Un monje cisterciense ,fue combatido

María preservada por el honor y deber del Hijo



Nuestro Dios, que es la misma Sabiduría, supo muy bien fabricarse en la tierra la casa que le convenía y donde debía habitar. “La Sabiduría se edificó una casa” (Pr 4, 1). “Dios santifica su morada. El Altísimo está en medio de ella, no será conmovida. Dios la socorre en la mañana” (Sal 45, 5-6). El Señor santificó esta su mansión desde el principio de su existencia para hacerla digna de él, porque a un Dios santo no le convenía elegirse una casa que no fuera santa. “La santidad es el ornato de tu casa” (Sal 95, 2). Si él declara que no entrará jamás a habitar en alma de mala voluntad ni en cuerpo sujeto al pecado, “en alma falsa no entra la Sabiduría, ni habita en cuerpo sometido al pecado” (Sb 1, 4). ¿Cómo se puede pensar que el Hijo de Dios haya elegido para habitar el alma y el cuerpo de María sin antes santificarla y preservarla de toda mancha de pecado, pues el Verbo habitó no sólo en el alma sino también en el cuerpo de María? Canta la Iglesia: “No te repugnó habitar en el seno de la Virgen”. Dios no se hubiera encarnado en el seno de ninguna otra virgen, porque ellas, aunque santas, estuvieron algún tiempo con la mancha del pecado original; pero no tuvo inconveniente en hacerse hombre en el seno de María, porque esta Virgen predilecta estuvo siempre limpia de cualquier mancha de pecado, y jamás sometida a la serpiente enemiga. Escribe san Agustín: “Ninguna casa más digna que María se pudo edificar el Hijo de Dios, pues nunca fue cautiva del enemigo, ni despojada de sus virtudes”.

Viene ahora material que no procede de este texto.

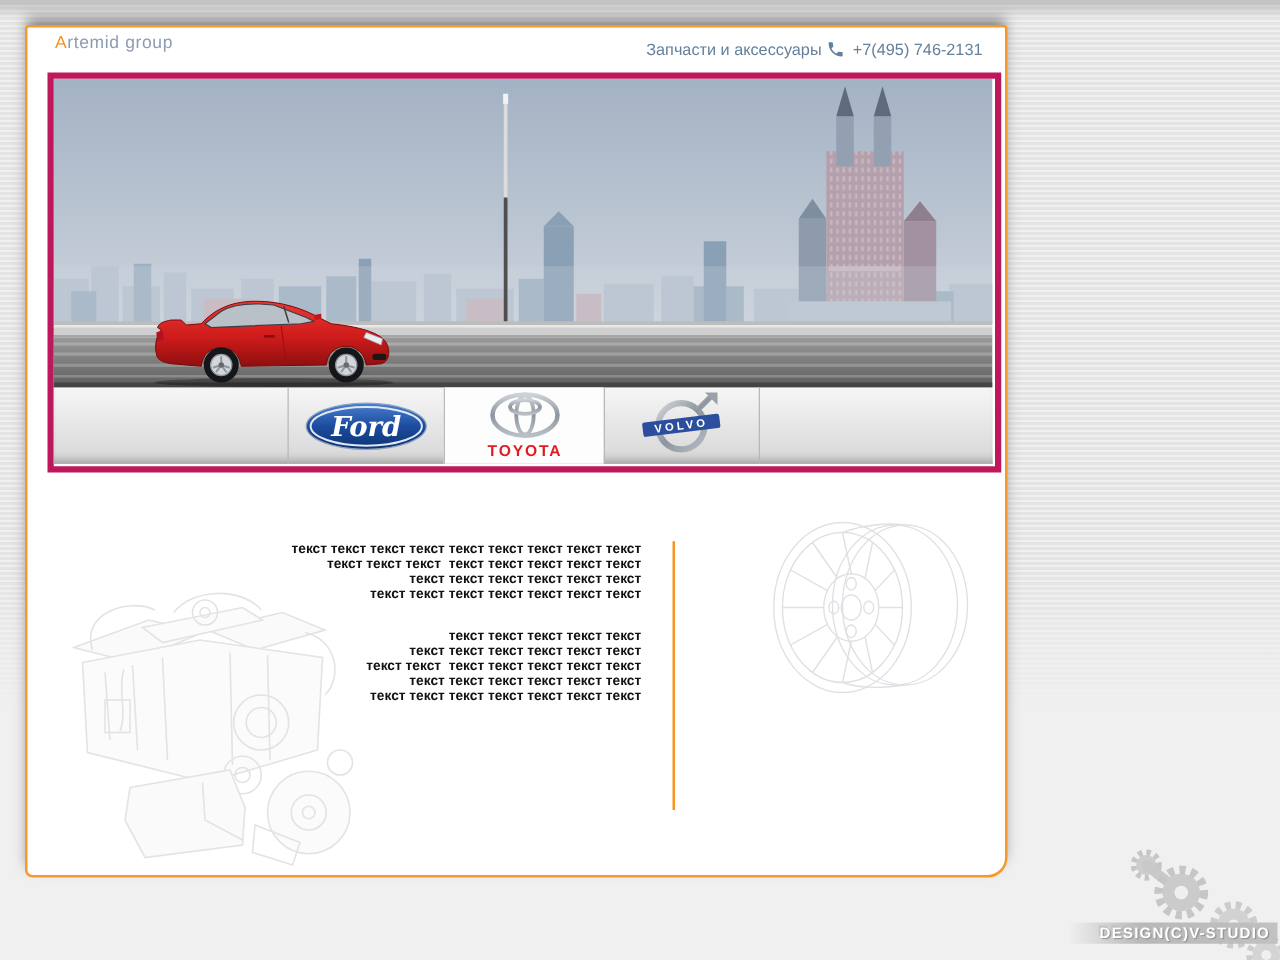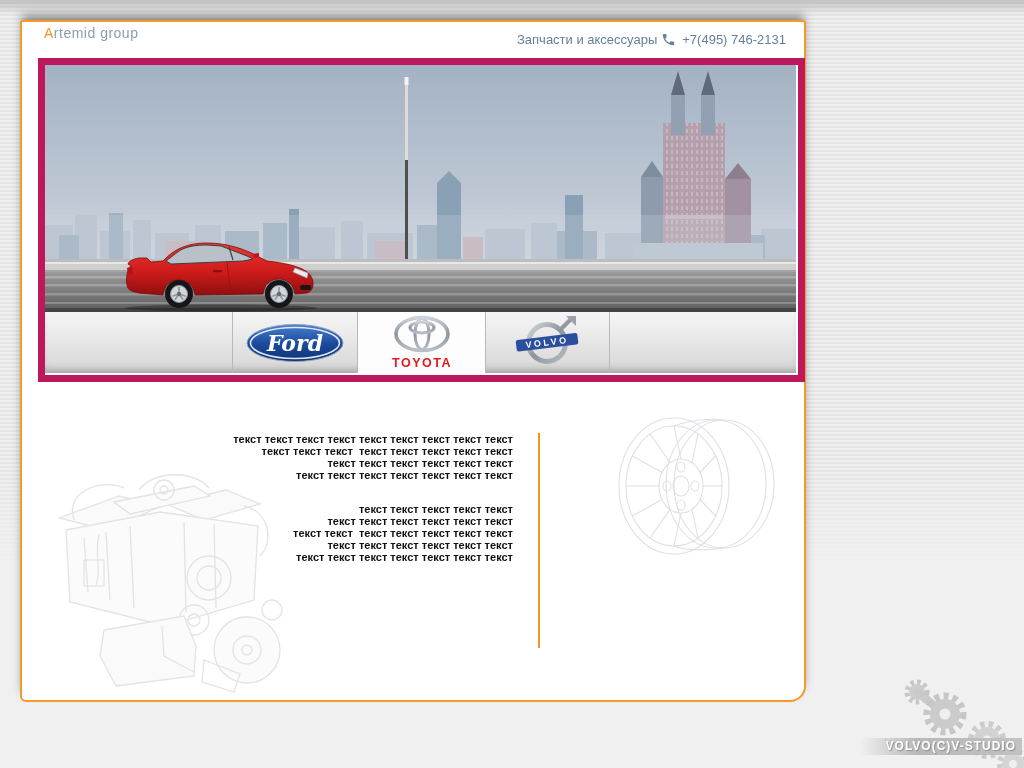"Ford" .banner-box { border: 7px solid #be185d -> 5px solid #be185d }
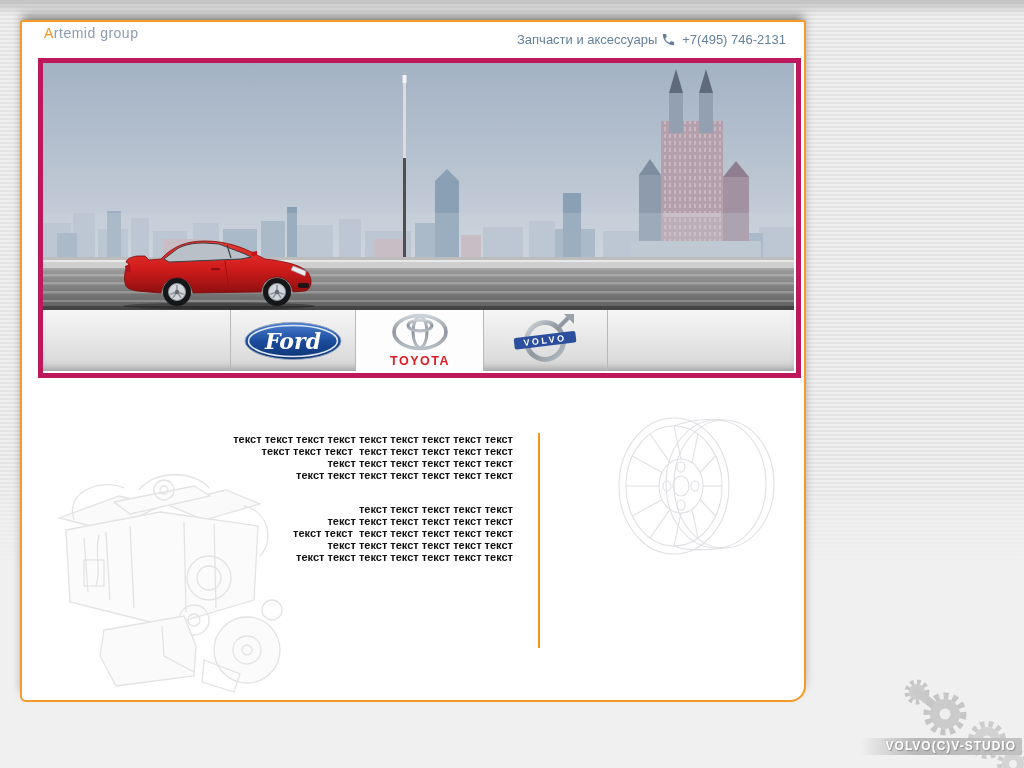"VOLVO(C)V-STUDIO" div.credit-band { text: VOLVO -> DESIGN }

¿A quién se le ocurre pensar –dice san Cirilo de Alejandría– que un arquitecto se construya una casa y se la deje para estrenar a su mayor enemigo? El Señor –afirma san Metodio– que ha dado el precepto de honrar a los progenitores, al hacerse hombre como nosotros ha tenido que sentirse feliz de observarlo otorgando a su madre toda gracia y honor. Por eso mismo –dice san Agustín– hay que creer con toda firmeza que Jesucristo ha preservado de la corrupción del sepulcro el cuerpo de María, como ya dijimos; porque, además, si no lo hubiera hecho no hubiera observado la ley que, así como manda honrar a la madre, reprueba todo lo que sea deshonrarla. Mucho menos hubiera provisto al honor de su madre si no lo hubiera preservado de la culpa de Adán. Pecaría el hijo que, pudiendo, no preservara a su madre de pecar. Pues lo que sería pecado en cualquiera es imposible que lo cometa el Hijo de Dios, y que pudiendo hacer a su Madre inmaculada, dejara de hacerlo. De ninguna manera –añade Gersón–; si tú, Rey supremo, quieres tener una Madre tienes que darle todo honor. Y no quedaría bien cumplido esto, si permitieras que la que tenía que ser santuario de toda pureza hubiera incurrido en el abominable pecado original.